By contrast, in film and TV, the only studio with an active AI content deal is Lionsgate (with AI firm Runway). Disney announced a landmark deal with OpenAI’s Sora that included a $1 billion investment but exited the deal after OpenAI shut Sora down.
What’s Next – Creation as Consumption?
Shulman envisions a future where creation becomes a form of consumption. He draws an analogy to the gaming industry, where users actively participate rather than passively watch.
Potential developments include:
- Creating new music from scratch as a daily activity
- Interactive ways to engage with favorite artists’ music
- Remixing and reimagining existing tracks (similar to TikTok’s sped-up/slowed-down culture)
Shulman teases that such features are on the way for Suno but declines to provide specifics.
“The whole world right now is passive consumption. But everybody is creative. Everybody has this drive to make something.
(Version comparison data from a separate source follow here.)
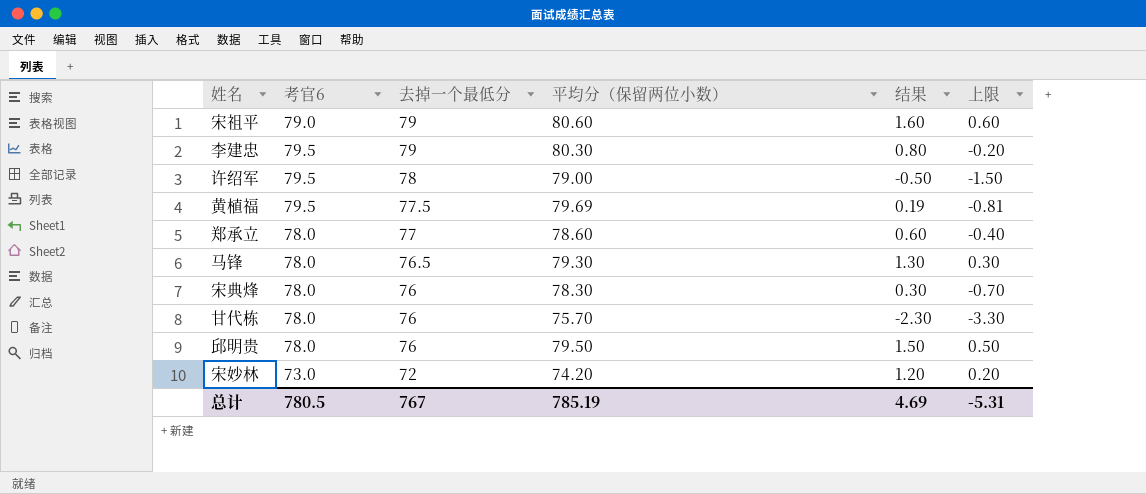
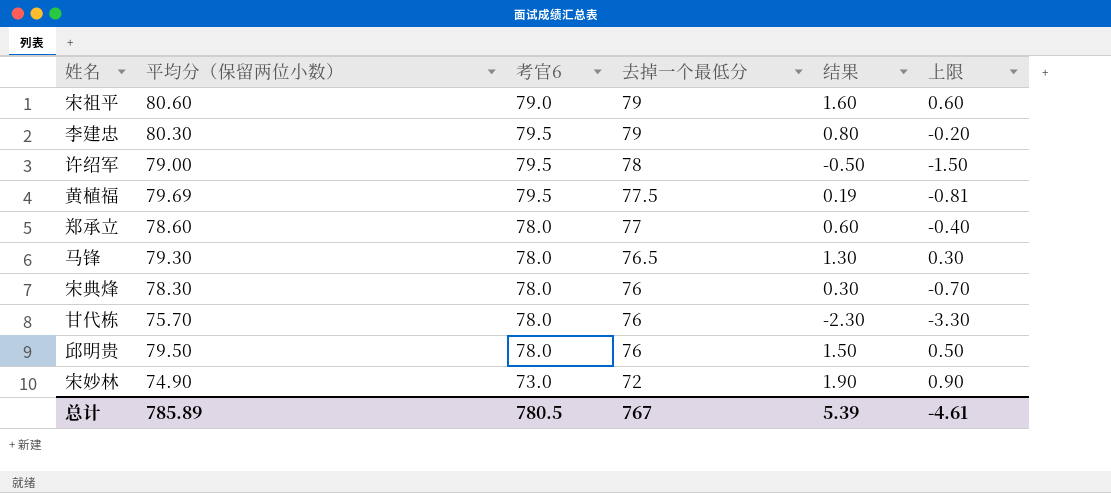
column 平均分（保留两位小数） | position: 4 -> 2
宋妙林 | 平均分（保留两位小数）: 74.20 -> 74.90
宋妙林 | 结果: 1.20 -> 1.90
宋妙林 | 上限: 0.20 -> 0.90
总计 | 平均分（保留两位小数）: 785.19 -> 785.89
总计 | 结果: 4.69 -> 5.39
总计 | 上限: -5.31 -> -4.61

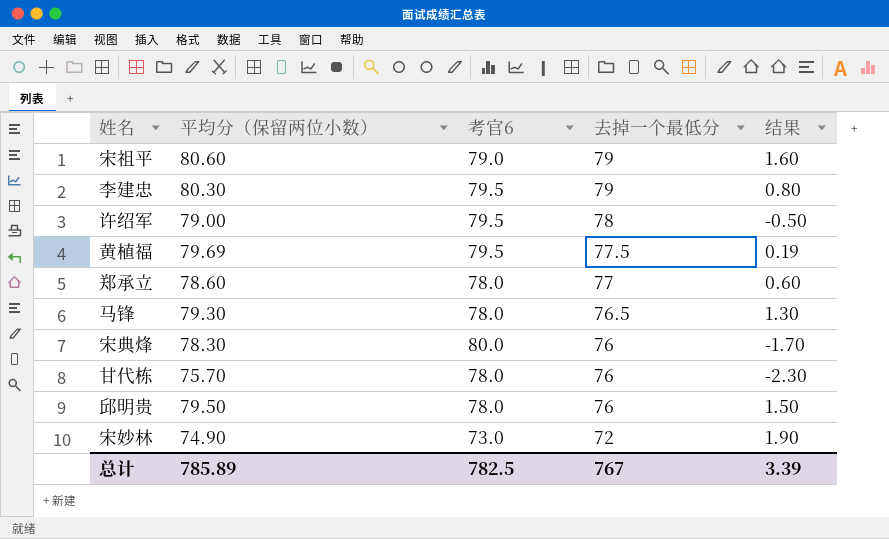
column 上限 | formula: [结果] - 1 -> none
宋典烽 | 考官6: 78.0 -> 80.0
宋典烽 | 结果: 0.30 -> -1.70
总计 | 考官6: 780.5 -> 782.5
总计 | 结果: 5.39 -> 3.39

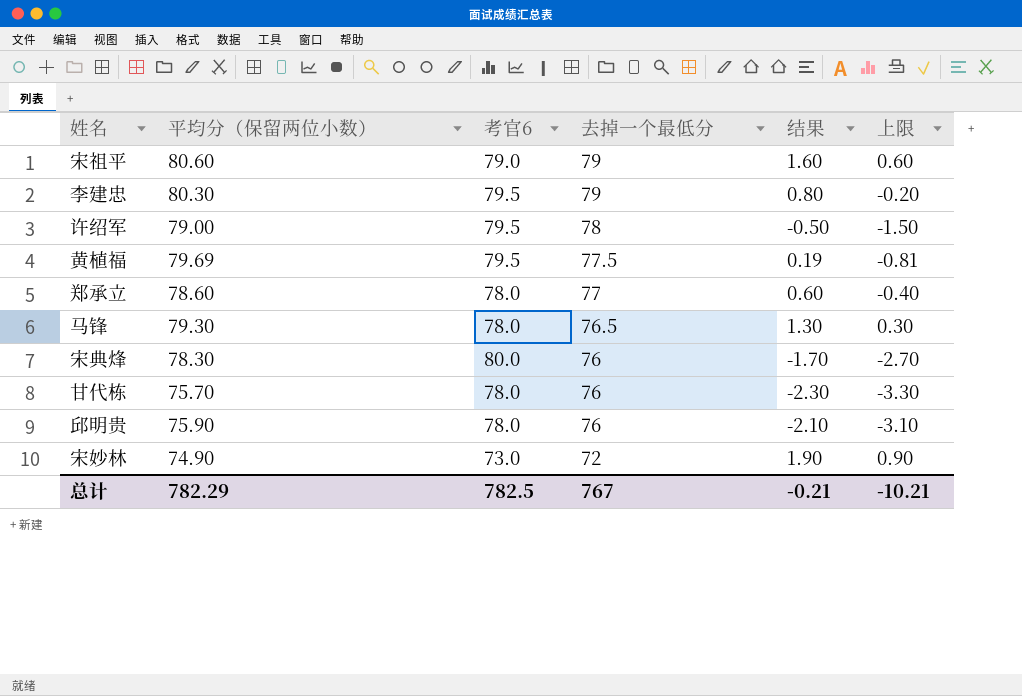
column 上限 | formula: none -> [结果] - 1
邱明贵 | 平均分（保留两位小数）: 79.50 -> 75.90
邱明贵 | 结果: 1.50 -> -2.10
总计 | 平均分（保留两位小数）: 785.89 -> 782.29
总计 | 结果: 3.39 -> -0.21

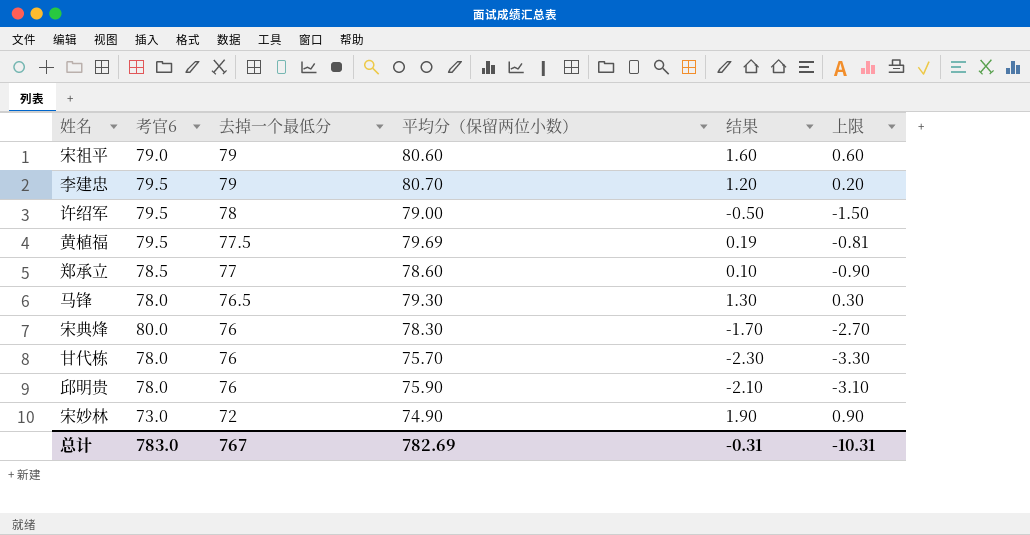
column 平均分（保留两位小数） | position: 2 -> 4
李建忠 | 平均分（保留两位小数）: 80.30 -> 80.70
李建忠 | 结果: 0.80 -> 1.20
李建忠 | 上限: -0.20 -> 0.20
郑承立 | 考官6: 78.0 -> 78.5
郑承立 | 结果: 0.60 -> 0.10
郑承立 | 上限: -0.40 -> -0.90
总计 | 考官6: 782.5 -> 783.0
总计 | 平均分（保留两位小数）: 782.29 -> 782.69
总计 | 结果: -0.21 -> -0.31
总计 | 上限: -10.21 -> -10.31

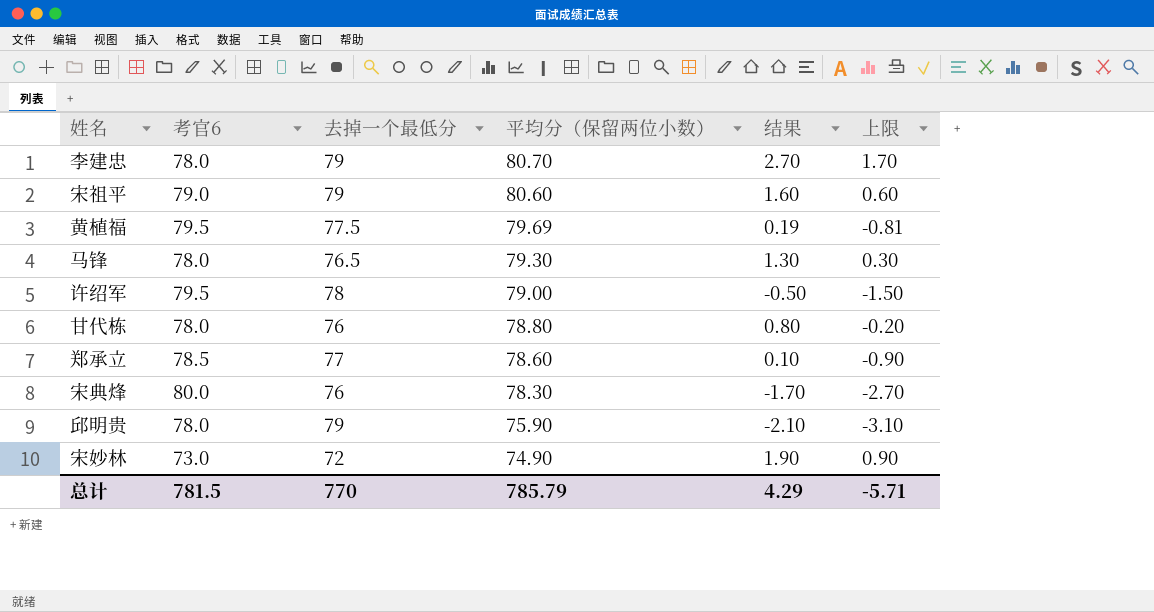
row order: 去掉一个最低分 descending -> 平均分（保留两位小数） descending
李建忠 | 考官6: 79.5 -> 78.0
李建忠 | 结果: 1.20 -> 2.70
李建忠 | 上限: 0.20 -> 1.70
甘代栋 | 平均分（保留两位小数）: 75.70 -> 78.80
甘代栋 | 结果: -2.30 -> 0.80
甘代栋 | 上限: -3.30 -> -0.20
邱明贵 | 去掉一个最低分: 76 -> 79
总计 | 考官6: 783.0 -> 781.5
总计 | 去掉一个最低分: 767 -> 770
总计 | 平均分（保留两位小数）: 782.69 -> 785.79
总计 | 结果: -0.31 -> 4.29
总计 | 上限: -10.31 -> -5.71

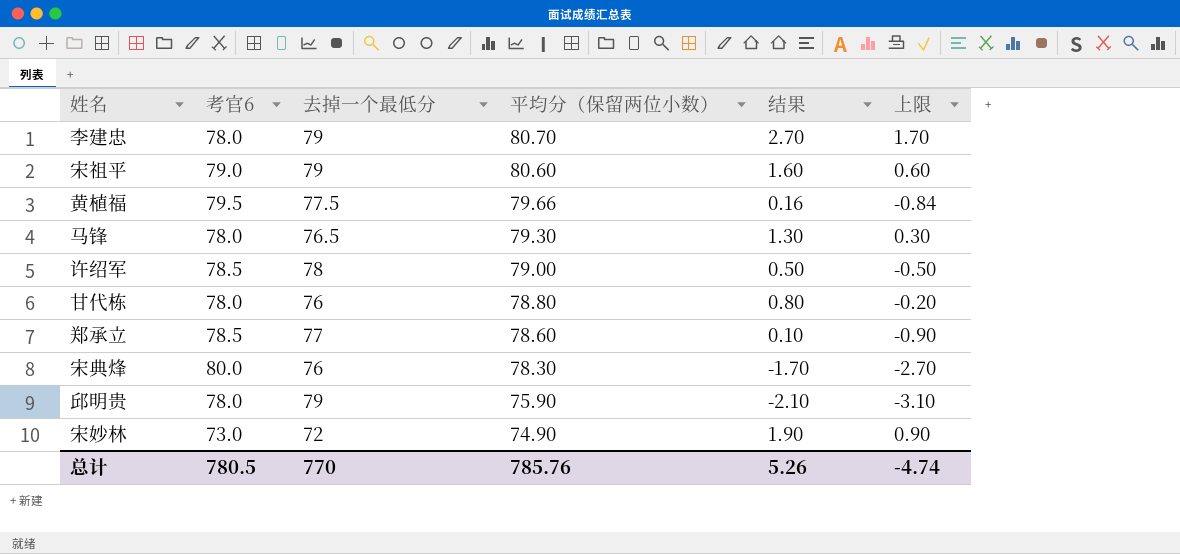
黄植福 | 平均分（保留两位小数）: 79.69 -> 79.66
黄植福 | 结果: 0.19 -> 0.16
黄植福 | 上限: -0.81 -> -0.84
许绍军 | 考官6: 79.5 -> 78.5
许绍军 | 结果: -0.50 -> 0.50
许绍军 | 上限: -1.50 -> -0.50
总计 | 考官6: 781.5 -> 780.5
总计 | 平均分（保留两位小数）: 785.79 -> 785.76
总计 | 结果: 4.29 -> 5.26
总计 | 上限: -5.71 -> -4.74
In the future, people will be creating a lot more, and that means interacting with music in new ways. And of course, that means interacting with the music of their favorite artists in new ways.”
A Tipping Point, Not a Resolution
The music industry has crossed an AI tipping point. Two million paying Suno subscribers, settlements with major labels, and growing adoption among professional songwriters all point in one direction: AI-generated music is here to stay.
But the path forward remains deeply contested. Critics worry about fraud, copyright, and the devaluation of musical craft. Streaming services are cracking down on AI-generated spam. Sony Music remains in active litigation with both Suno and Udio. And the long-term economic model for compensating artists and songwriters whose work trains these models is still unclear.
As Shulman himself acknowledges: “You don’t need everybody at the beginning.” Whether the rest of the industry eventually comes along—or continues to fight—will define the next chapter of music’s AI revolution.
For now, the vibe has shifted. The question is no longer whether AI will be part of music-making, but how—and who will benefit.